Workers like Robert scar the Northwest landscape. In turn, the tides of American history change men’s lives, often just as brutally. Robert sees Chinese co-workers murdered by racist mobs; the arrival of the chainsaw allows his team to strip the land of trees faster. Robert is a simple man, but a sensitive one. Each event he experiences and each person he meets on the road leaves a mark.
This film adaptation of American novelist Denis Johnson’s 2002 novella of the same name comes with lush cinematography that exults in the brooding majesty of the landscape. The dialogue is rich with the plainspoken poetry of the working class. In director and co-writer Clint Bentley’s hands, the rhythms of a labourer’s life take on a haunting beauty.
I Love LA (R21)
Showing on HBO Max
★★★★☆
Memes about actresses Cynthia Erivo and Ariana Grande are rife, centred on the press tour for Wicked: For Good, during which cult-like buzzwords such as “holding space” and “sacredness” were used. For many, their emotional oversharing felt both profoundly intimate yet deeply meaningless.
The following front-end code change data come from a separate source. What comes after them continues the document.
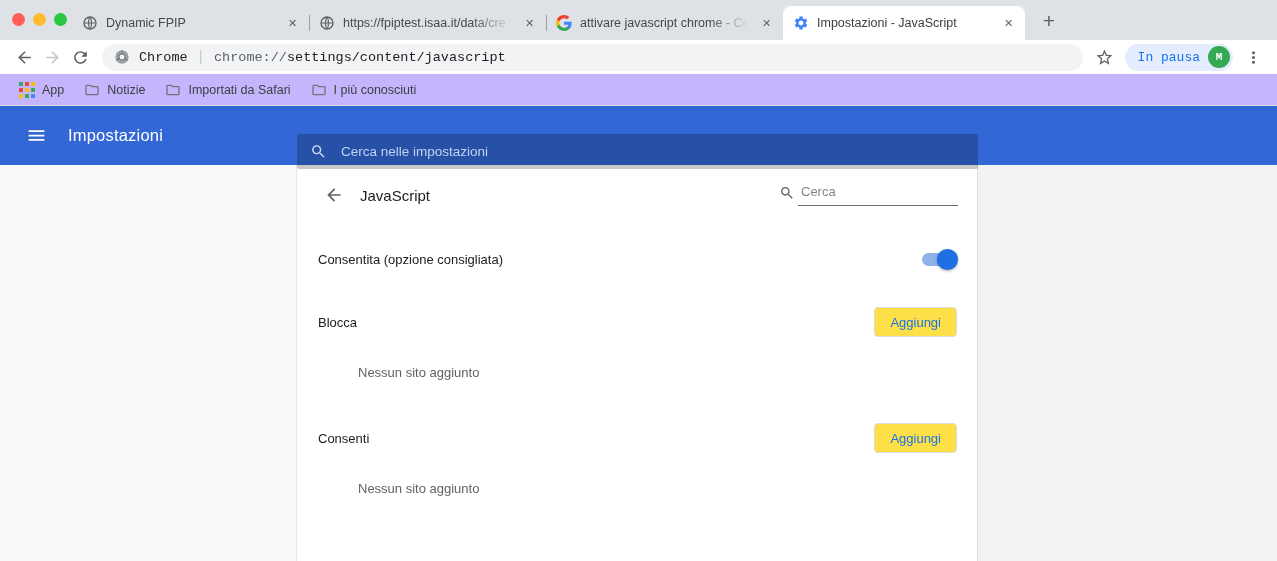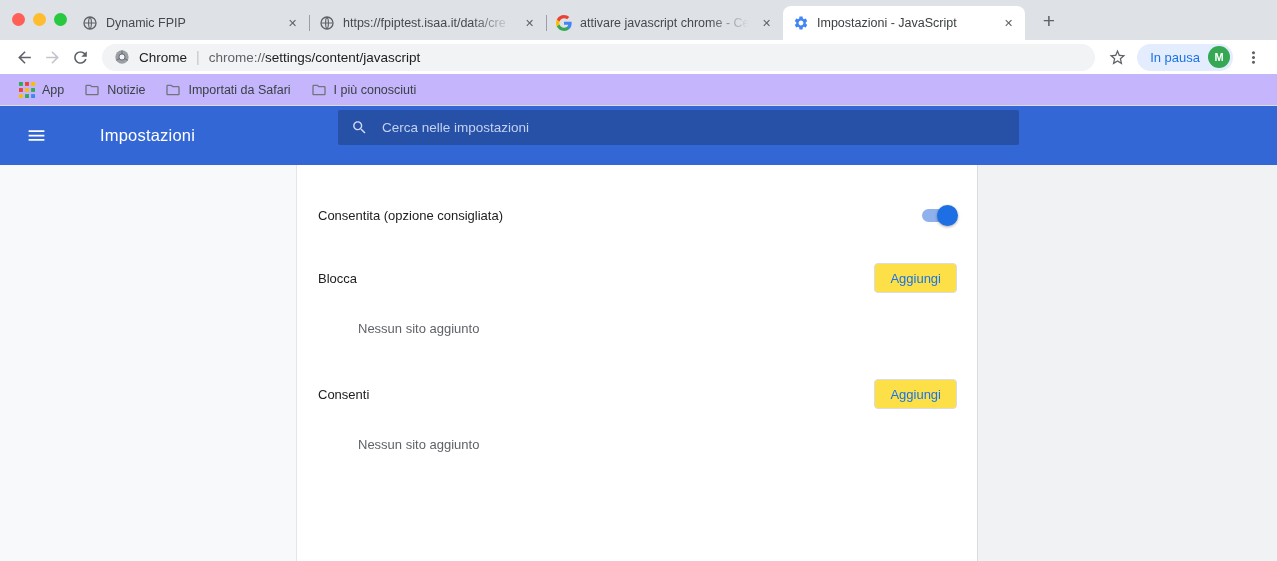--- a/index.html
+++ b/index.html
@@ -26,7 +26,7 @@
             font-size:21px; font-weight:300; color:#5f6368; cursor:pointer; }
 
   
-  .toolbar { height:34px; background:#fff; display:flex; align-items:center; padding:0 10px; flex:none; }
+  .toolbar { height:34px; background:#fff; display:flex; align-items:center; padding:0 10px; flex:none;font-family:Liberation Mono, monospace; }
   .tool-icon { width:28px; height:28px; border-radius:50%; display:flex; align-items:center; justify-content:center; cursor:pointer; flex:none; }
   .tool-icon svg { width:19px; height:19px; fill:#5f6368; }
   .tool-icon.disabled svg { fill:#c1c5cb; }

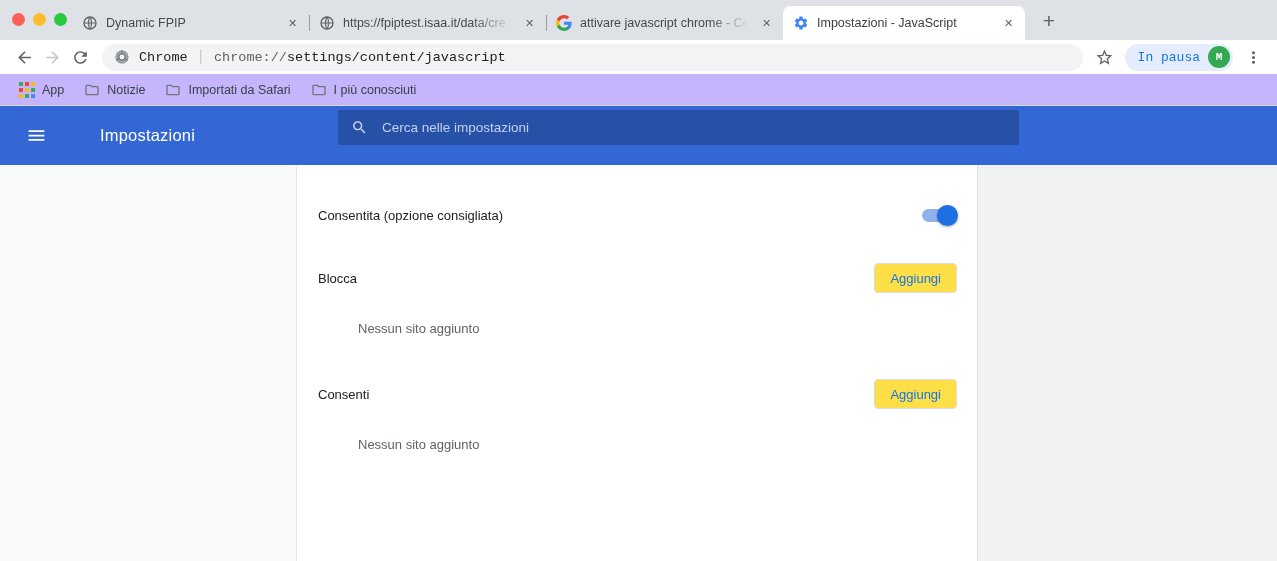--- a/index.html
+++ b/index.html
@@ -50,7 +50,7 @@
   .bm svg { width:16px; height:16px; display:block; }
 
   
-  .mheader { height:59px; background:#3367d6; position:relative; display:flex; align-items:center; color:#fff; flex:none;gap:32px; }
+  .mheader { height:59px; background:#3367d6; position:relative; display:flex; align-items:center; color:#fff; flex:none; }
   .hamburger { width:36px; height:36px; margin-left:18px; display:flex; align-items:center; justify-content:center; cursor:pointer; }
   .hamburger svg { width:21px; height:21px; fill:#fff; }
   .mtitle { font-size:16.5px; font-weight:500; margin-left:14px; letter-spacing:.2px; }

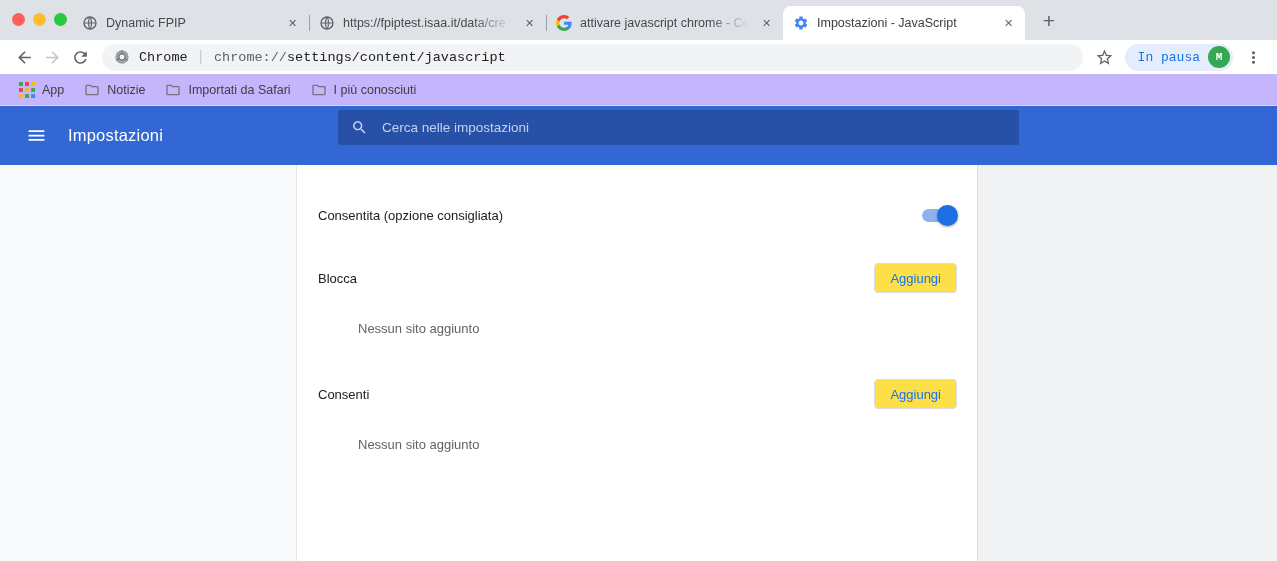--- a/index.html
+++ b/index.html
@@ -54,8 +54,8 @@
   .hamburger { width:36px; height:36px; margin-left:18px; display:flex; align-items:center; justify-content:center; cursor:pointer; }
   .hamburger svg { width:21px; height:21px; fill:#fff; }
   .mtitle { font-size:16.5px; font-weight:500; margin-left:14px; letter-spacing:.2px; }
-  .hsearch { position:absolute; left:297px; top:4px; width:681px; height:35px; background:rgba(0,0,0,.22);
-             border-radius:2px; display:flex; align-items:center; padding:0 13px; gap:14px; cursor:text;margin-left:41px; }
+  .hsearch { position:absolute; left:297px; top:28px; width:681px; height:35px; background:rgba(0,0,0,.22);
+             border-radius:2px; display:flex; align-items:center; padding:0 13px; gap:14px; cursor:text; }
   .hsearch svg { width:17px; height:17px; fill:#cdd9f5; flex:none; }
   .hsearch .ph { color:#c4d2f1; font-size:13.5px; }
 

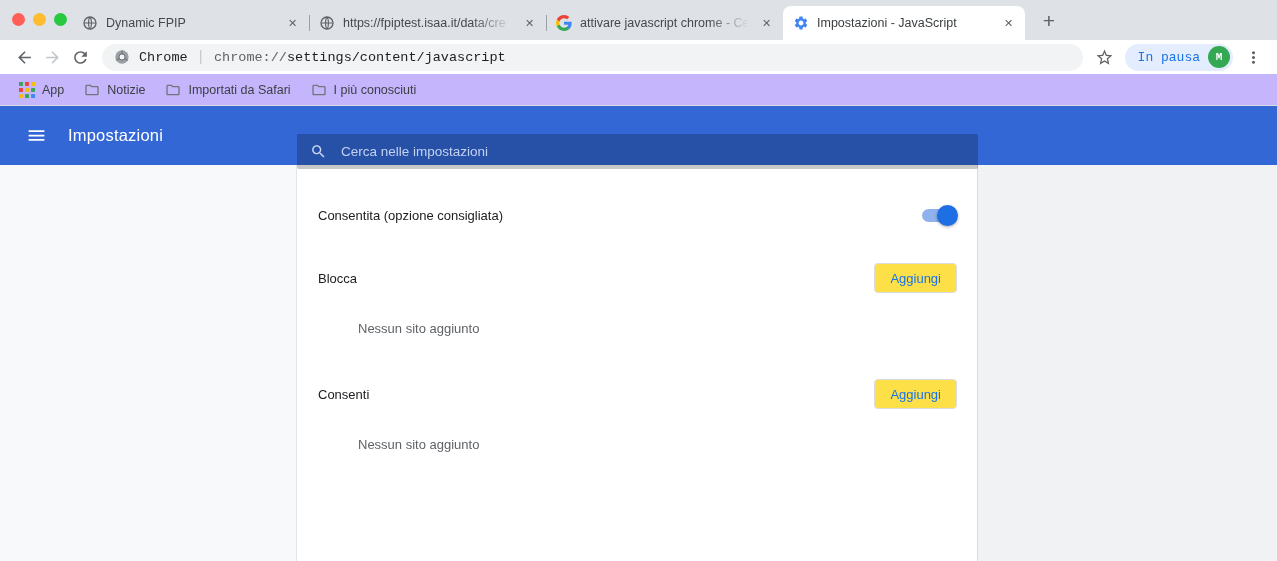--- a/index.html
+++ b/index.html
@@ -245,6 +245,20 @@
     <div class="leftpanel"></div>
 
     <div class="card">
+      <div class="card-header">
+        <div class="back-btn">
+          <svg viewBox="0 0 24 24">
+              <path d="M20 11H7.83l5.59-5.59L12 4l-8 8 8 8 1.41-1.41L7.83 13H20v-2z"></path>
+            </svg>
+        </div>
+        <div class="page-title">JavaScript</div>
+        <div class="card-search">
+          <svg viewBox="0 0 24 24">
+              <path d="M15.5 14h-.79l-.28-.27C15.41 12.59 16 11.11 16 9.5 16 5.91 13.09 3 9.5 3S3 5.91 3 9.5 5.91 16 9.5 16c1.61 0 3.09-.59 4.23-1.57l.27.28v.79l5 4.99L20.49 19l-4.99-5zm-6 0C7.01 14 5 11.99 5 9.5S7.01 5 9.5 5 14 7.01 14 9.5 11.99 14 9.5 14z"></path>
+            </svg>
+          <span class="inputline">Cerca</span>
+        </div>
+      </div>
 
       <div class="toggle-row">
         <span class="row-label">Consentita (opzione consigliata)</span>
(From left) Rachel Sennott and Josh Hutcherson in I Love LA.
PHOTO: HBO
After a couple of episodes of the pointedly satirical comedy series I Love LA, the Erivo-Grande vibe snaps into context. They belong to a subculture of creatives who make Los Angeles their home. In a place where insecurity reigns, wellness-speak reassures insiders that the stranger across from them is one of their own; they are safe.
Comedian Rachel Sennott (the comedy Bottoms, 2023) is the creator, executive producer and star of the series. She plays Maia, an aspiring talent manager who, at 27 – considered almost over the hill in LA – is desperate for a promotion. Josh Hutcherson plays her long-suffering boyfriend Dylan and frequent Sennott collaborator Ayo Edebiri is Mimi, a pop star whose girlbossing hides a mean streak.
Satirising Hollywood is a genre in itself, but few shows poking fun at the entertainment industry are as funny or as up-to-date with trends. Maia and friends must cope with the anxieties of a city where influencers reign and talent means nothing.
Kingdom
Available on BBC Player and BBC Earth
In a lush river valley in Zambia, four families are locked in a struggle for dominance. They are the leopards, hyenas, wild dogs and lions. Their fight for supremacy do not just occur between species – inside each group, battles of succession are just as fierce.
Leopard Mutima (Panthera pardus) was followed by the film-makers from a young cub to an independent adult.
PHOTO: BBC STUDIOS
This is all set against a landscape crowded with elephants and baboons. Filmed over five years, this series – presented by Sir David Attenborough – marks the first time the BBC Natural History Unit’s producers have followed a group of characters so intensely over such a long period.
Stream new episodes on BBC Player every Monday at noon or watch it on BBC Earth (StarHub TV Channel 407 and Singtel TV Channel 203) every Sunday at 8pm.